Pose moi comme un sceau sur ton coeur,
comme un anneau à ton bras,
car l’Amour est fort comme la Mort, 
la pas­sion , cru­elle comme le Shéol.
Ses flèch­es sont des éclairs de feu,
un brasi­er divin, une flamme de Yahvé

(Can­tique des cantiques,VIII,6) 

 

 

C’est surtout dans sa tenue de mort que je le voy­ais. Une fois dans l’an­née, le jour du Grand Par­don, il chan­tait dans ce vête­ment, qu’un jour pour tou­jours il porterait, dans cet habit, ce Sar­jenes, qu’on lui met­trait avant de l’en­ter­rer. Ce jour-là, comme tout can­tor, il chan­tait.
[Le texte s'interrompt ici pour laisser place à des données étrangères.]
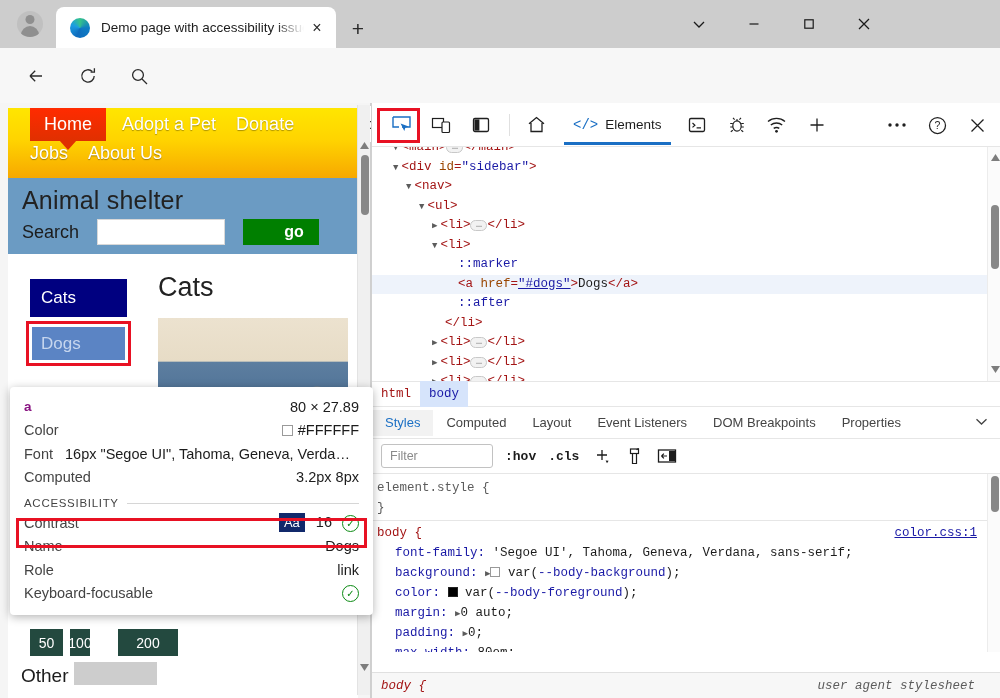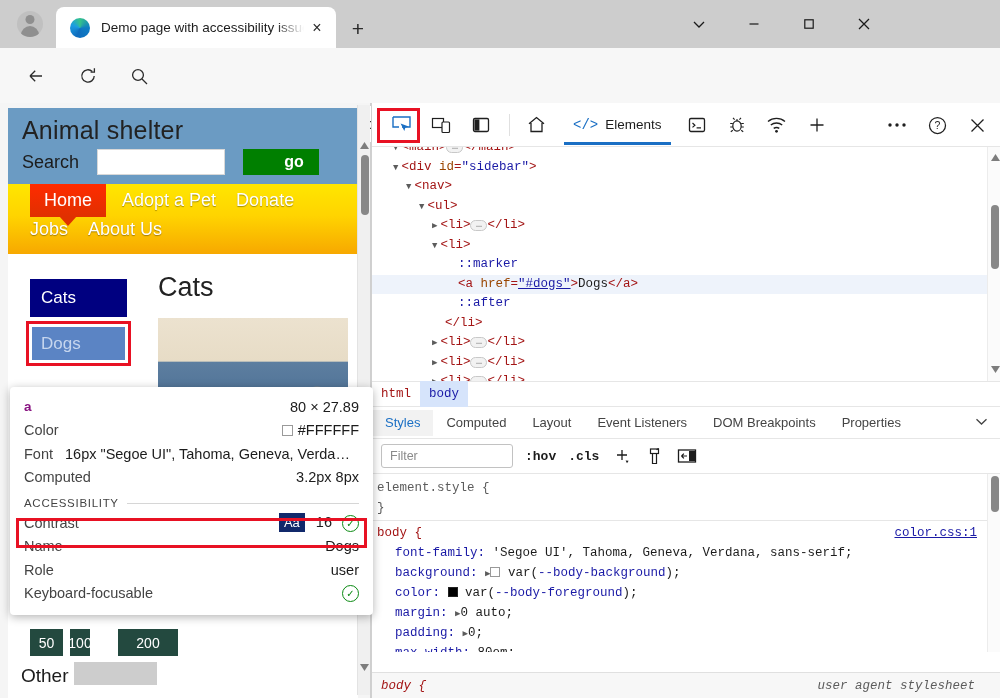"Animal shelter" div { order: before "Home" -> after "Home" }
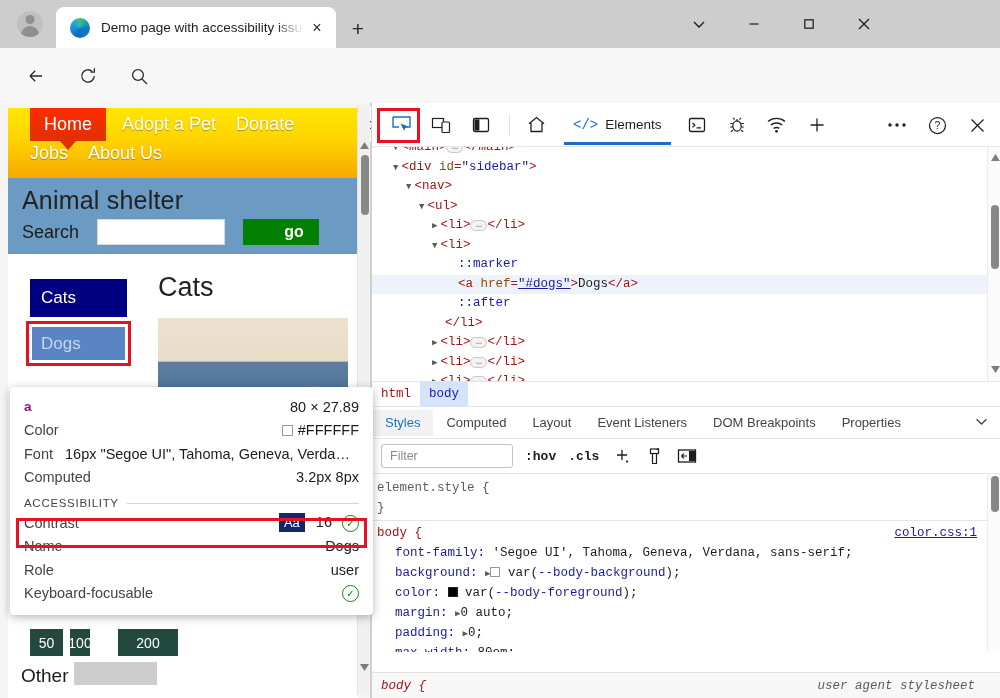"Filter" #filter-input { width: 132px -> 112px }
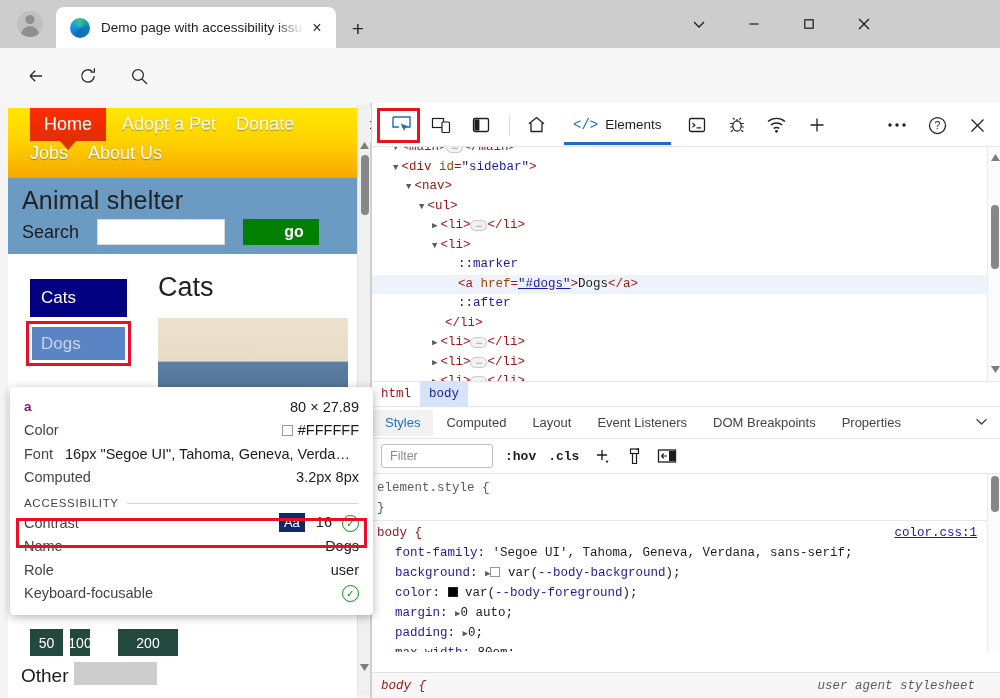"user" span.r { text: user -> link }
Il chan­tait Dieu, il chan­tait l’homme, il chan­tait pour que les hommes soient pardonnés. 
La liste de tous les péchés, répétée tout au long de la journée, n’é­tait pas ce que j’é­coutais. Ce que j’é­coutais, c’é­tait la voix qui les énonçait, une voix qui fai­sait de moi le pire qui soit. Car le plaisir qu’elle me don­nait était loin de me mor­ti­fi­er ; celui que je pre­nais,  per­mis à l’opéra, avait ici l’at­trait de l’in­ter­dit. En ce lieu même du sacré, j’ado­rais une voix qui chan­tait ce qu’on ne doit. Elle chan­tait le péché com­mis en pub­lic ou en secret, par mégarde ou de plein gré, par des mots ou des pen­sées ; le péché com­mis par obsti­na­tion ou légèreté, par pas­sion ou cal­culé ; le péché pro­fanant le nom sacré, celui con­nu ou ignoré et peut-être avant tout celui que je commettais.
D’i­dolâtr­er, allais-je être lapidée, brûlée, étran­glée ou décapitée comme le texte le promet­tait ? Pas une fois, je ne suis morte dans l’an­née ; j’ai même con­tin­ué à être inscrite dans le livre de la vie !
Moi, pas lui.
Fut-il puni de si bien chanter, assas­s­iné d’au­tant charmer ?
Peu après m’avoir mar­iée, sa voix se tut : il n’é­tait plus dedans.
Qui y était ? Je ne le sus que bien après, quand plus per­son­ne n’y chan­tait,  quand plus aucun absent n’y était.